都産技研(地方独立行政法人東京都立産業技術研究センター)は、温度差を電力に変換する『熱電材料』について、優れた熱電特性を有し、有害元素を含まないp型リン系熱電材料を開発した。さらに、信頼性のあるデバイス駆動に重要な機械特性と熱膨張特性が優れていることも見い出した。排熱回収に関する本成果を活用して、エネルギー問題の解決やGXの実現を目指す。
・背景
熱によって生じる材料内の温度差を電力に変換する熱電材料は、排熱回収やIoTセンサ用自立電源としての応用が期待されている。しかしながら、中温域における従来のp型熱電材料は、①有害元素を含む、➁機械特性に乏しい、➂動作温度付近における非線形な熱膨張率の変化により熱電材料自身へのクラックの発生や金属電極の剥離、などの多くの課題を抱えており、社会実装を進めるためにはこれらの課題をクリアした材料の開発が求められていた。
・開発のポイント
◆有害元素を含まないリン系熱電材料で熱電性能の大幅な向上に成功。温度差を電力に変換する熱電性能の指標となるZT(無次元性能指数)> 1を、リン系材料において世界で初めて達成。

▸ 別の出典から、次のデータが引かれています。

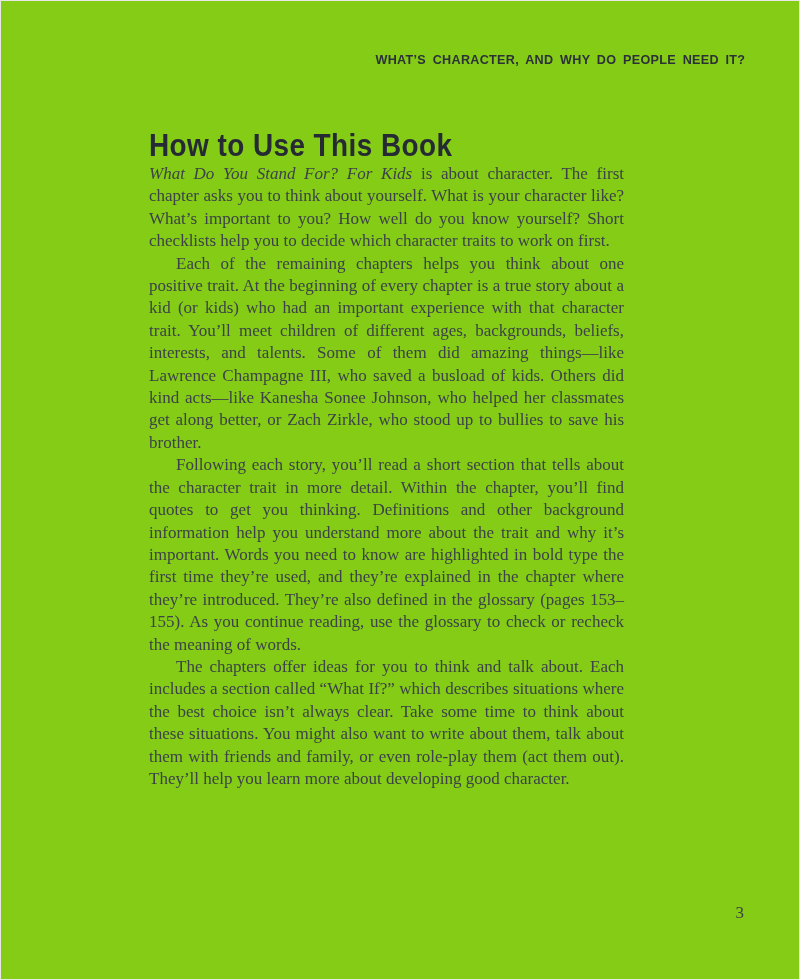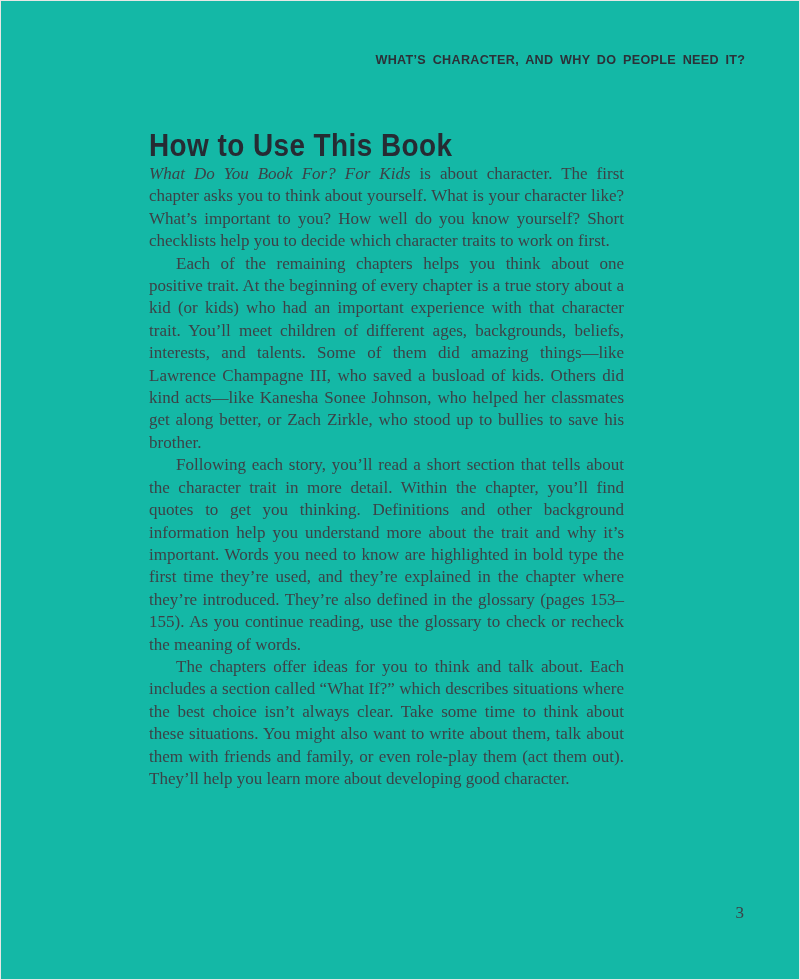"WHAT’S CHARACTER, AND WHY DO" .page { background: #14b8a6 -> #84cc16 }
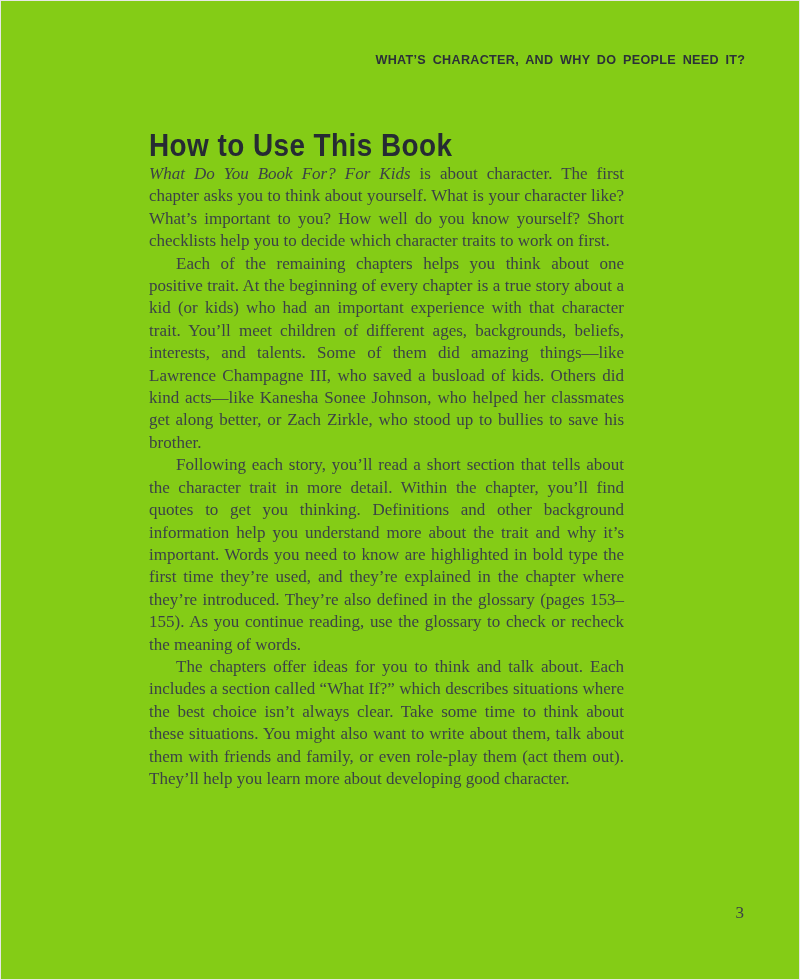"What Do You Book For?" span.italic { text: Book -> Stand }
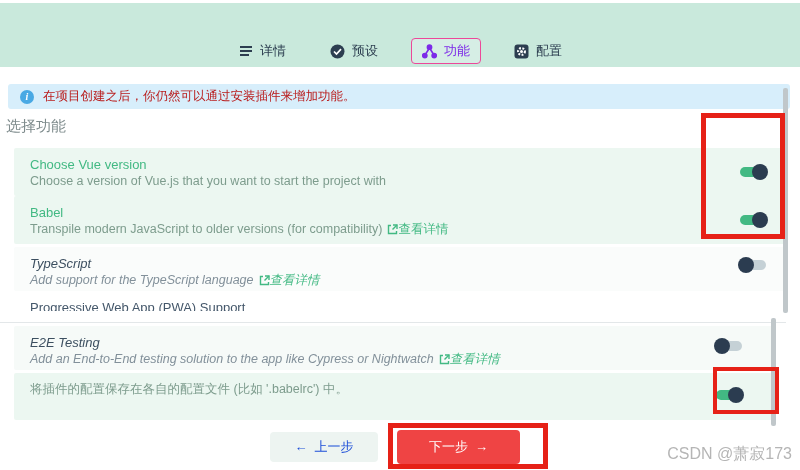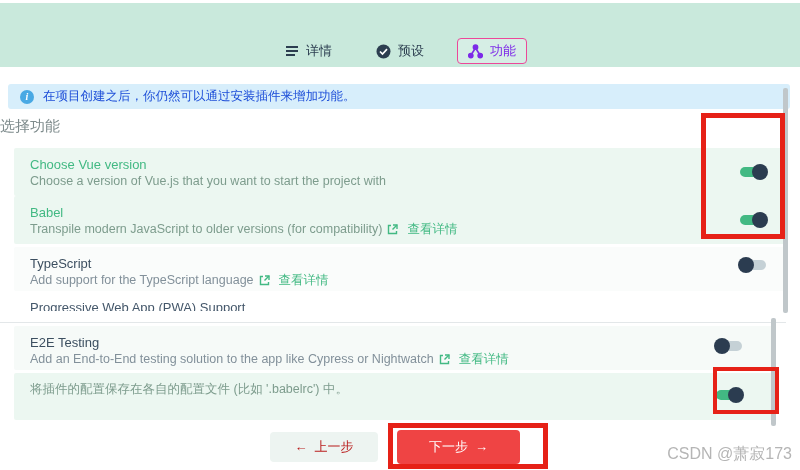"配置" div.tab { html: none -> <div> <span> <svg> <rect></rect> <circle></circle> <circle></circle> </svg> </span> <span>配置</span> </div> }
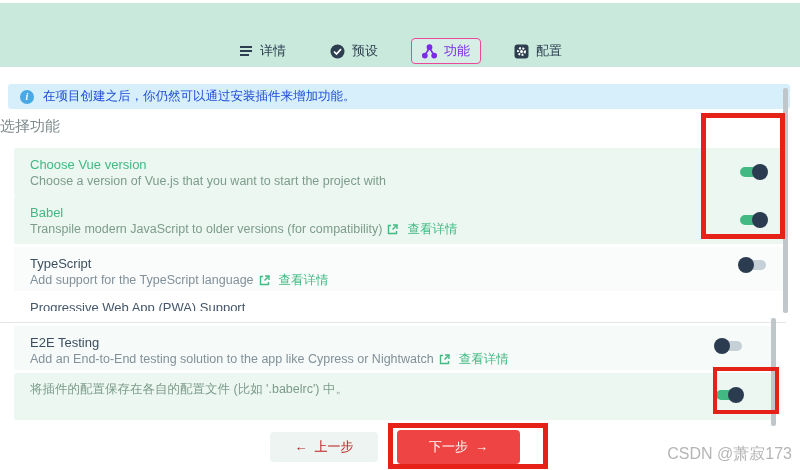"在项目创建之后，你仍然可以通过安装插件来增加功能。" .info-text { color: #1d4ed8 -> #b91c1c }
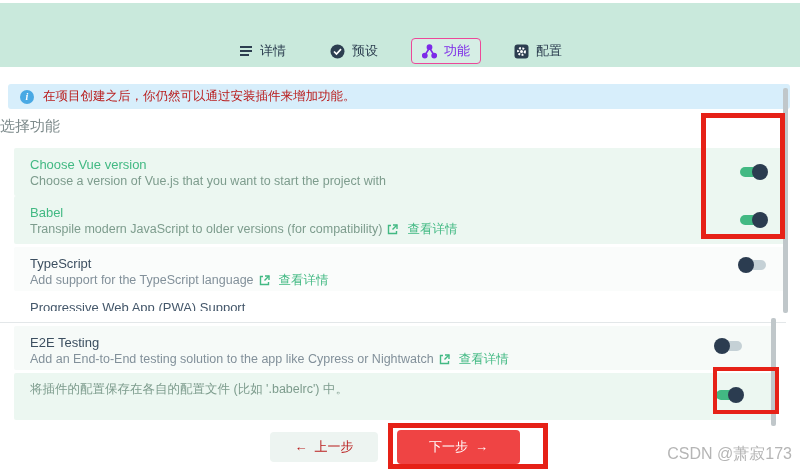"选择功能" .section-title { left: 0 -> 6px }
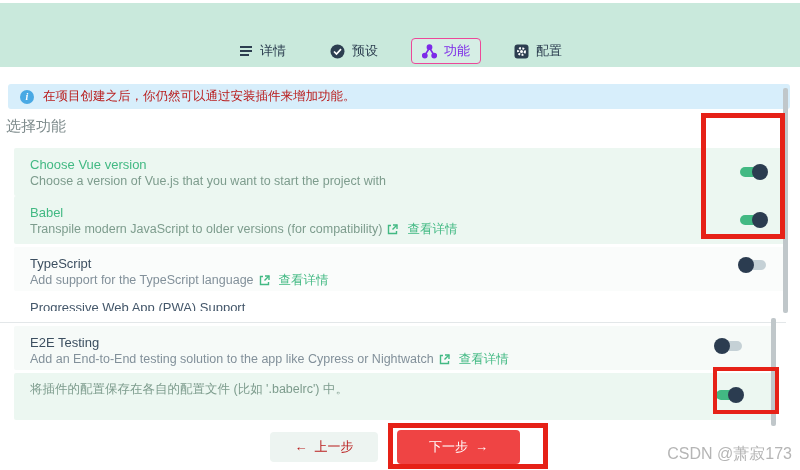"查看详情" .f-link { gap: 9px -> 0 }
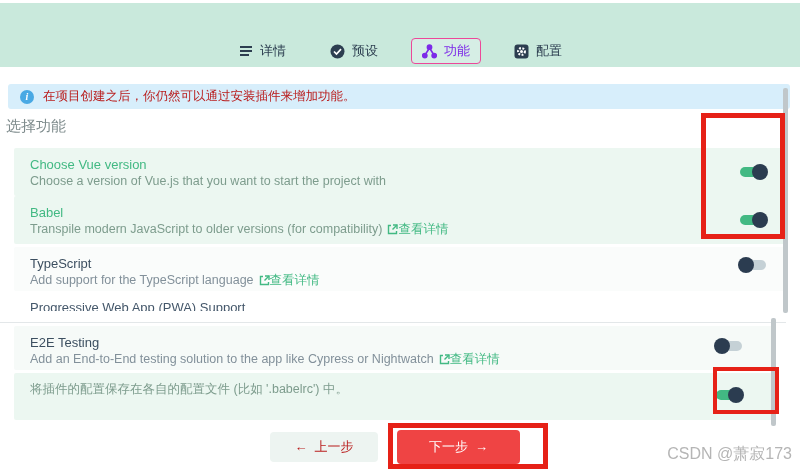"TypeScript" .feature-row.off { font-style: none -> italic }
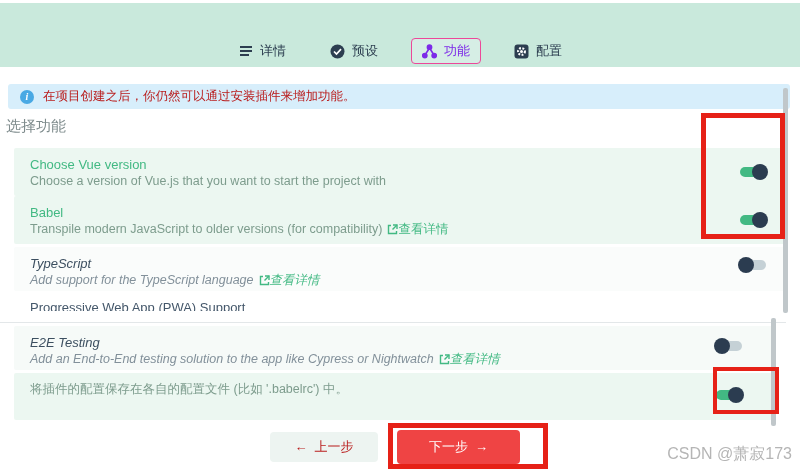"← 上一步" .btn-prev { color: #b91c1c -> #1d4ed8 }
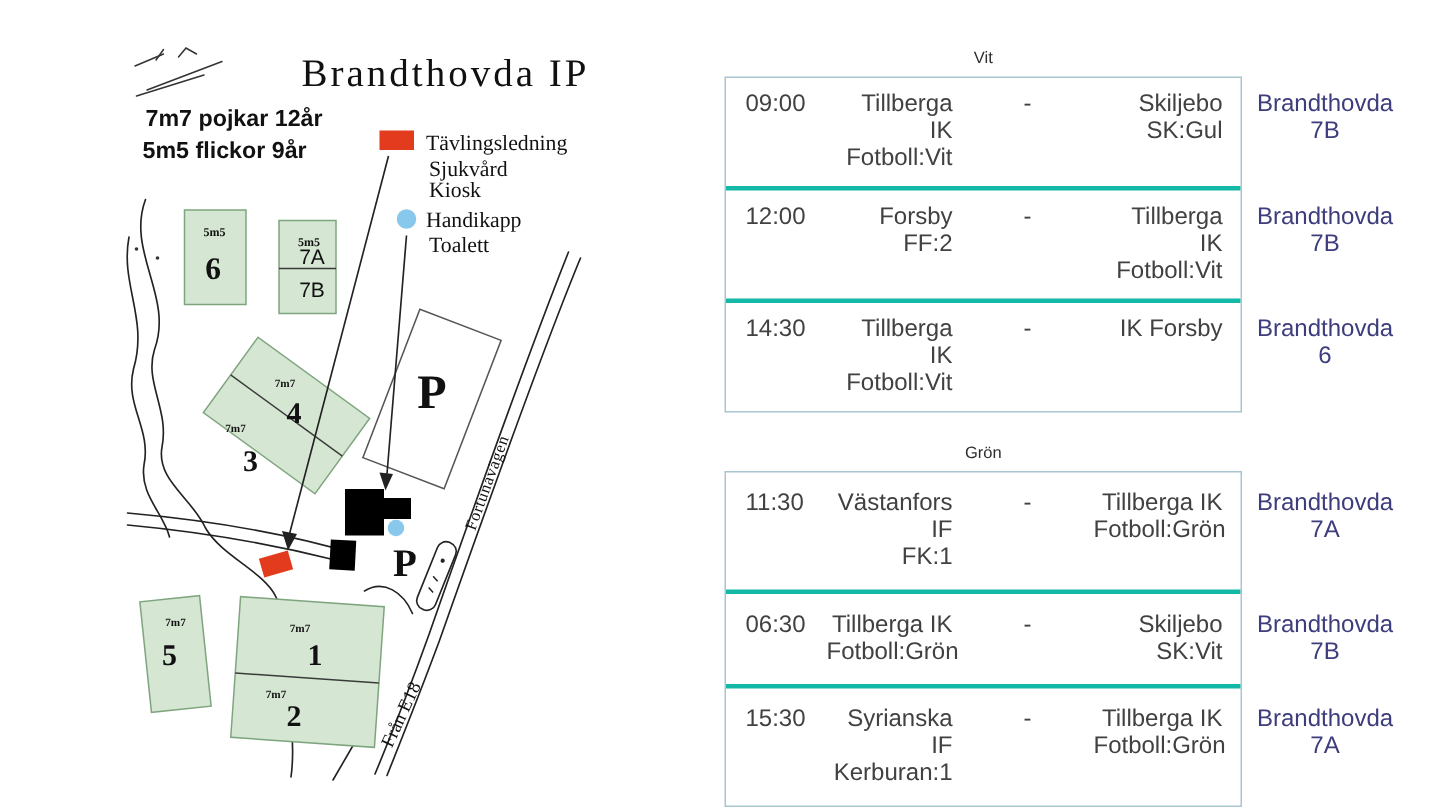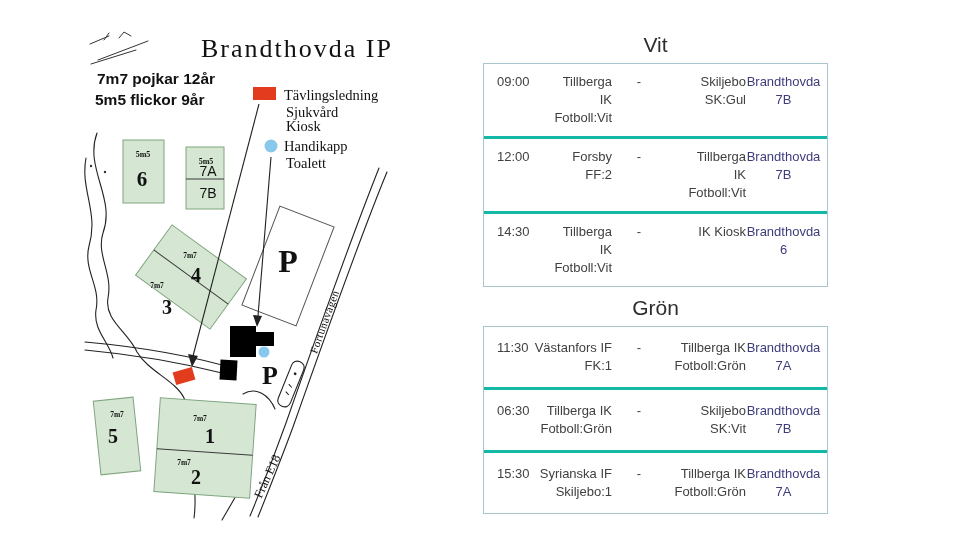"Vit" .sched-title { font-size: 21px -> 11px }
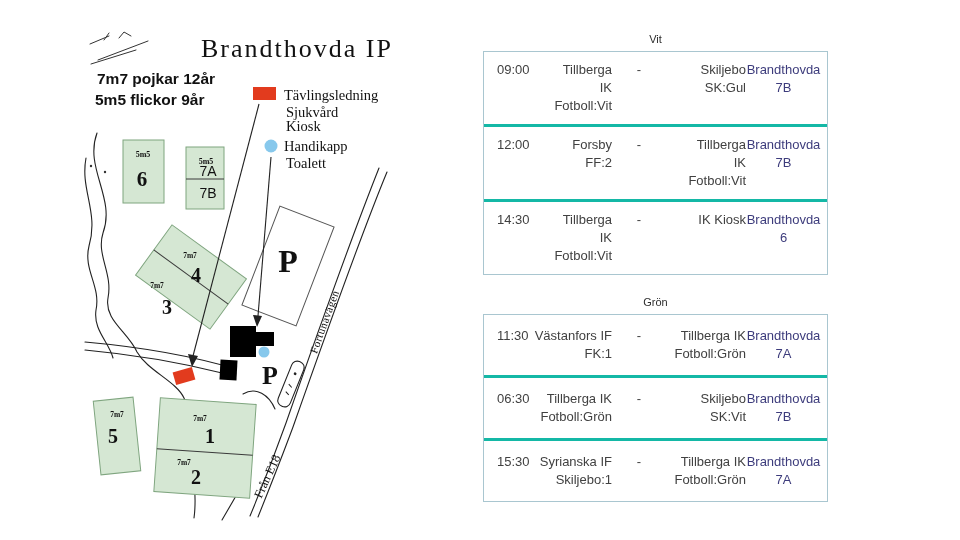"09:00" .match-row { font-size: 13px -> 16px; gap: none -> 23px }
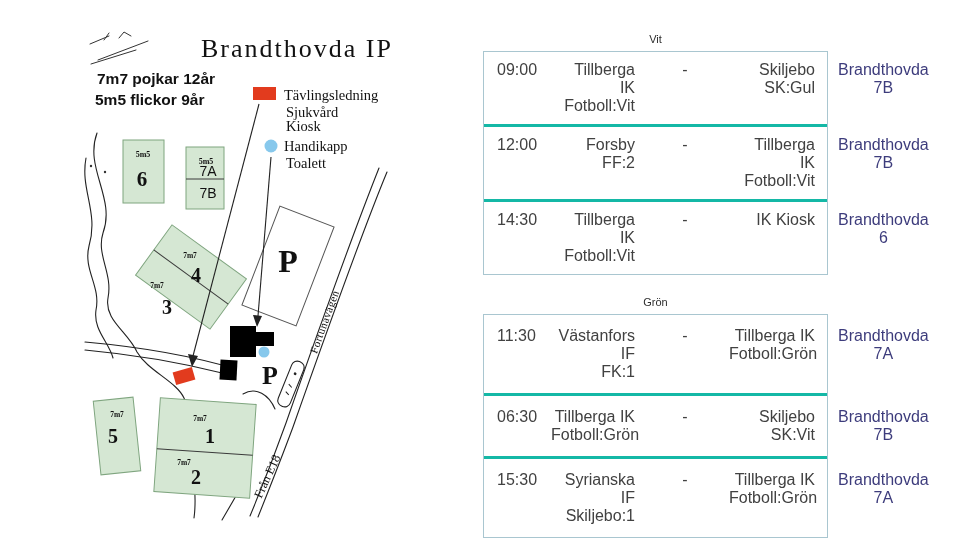"IK Kiosk" div.cell-away { text: Kiosk -> Forsby }
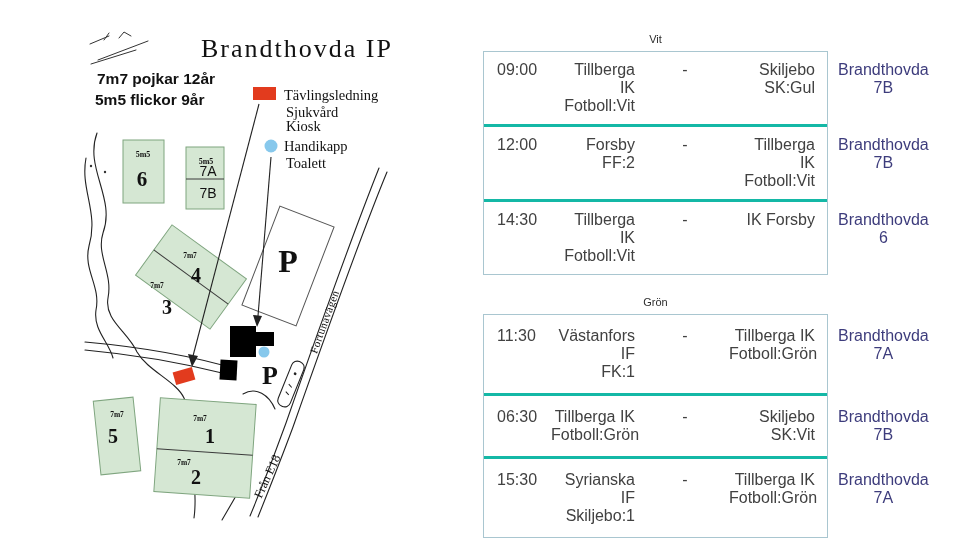"Syrianska IF" div.cell-home { text: Skiljebo:1 -> Kerburan:1 }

◆熱サイクルにより生じる熱応力や膨張収縮に耐えうる優れた機械特性と熱膨張特性を実現。
◆優れた特性から、工場や自動車の排熱を利用した発電、IoTセンサ用自立電源への展開に期待。
◆実用化に必要となる熱電デバイス作製において、ペアとなるn型熱電材料と金属電極の候補を提案。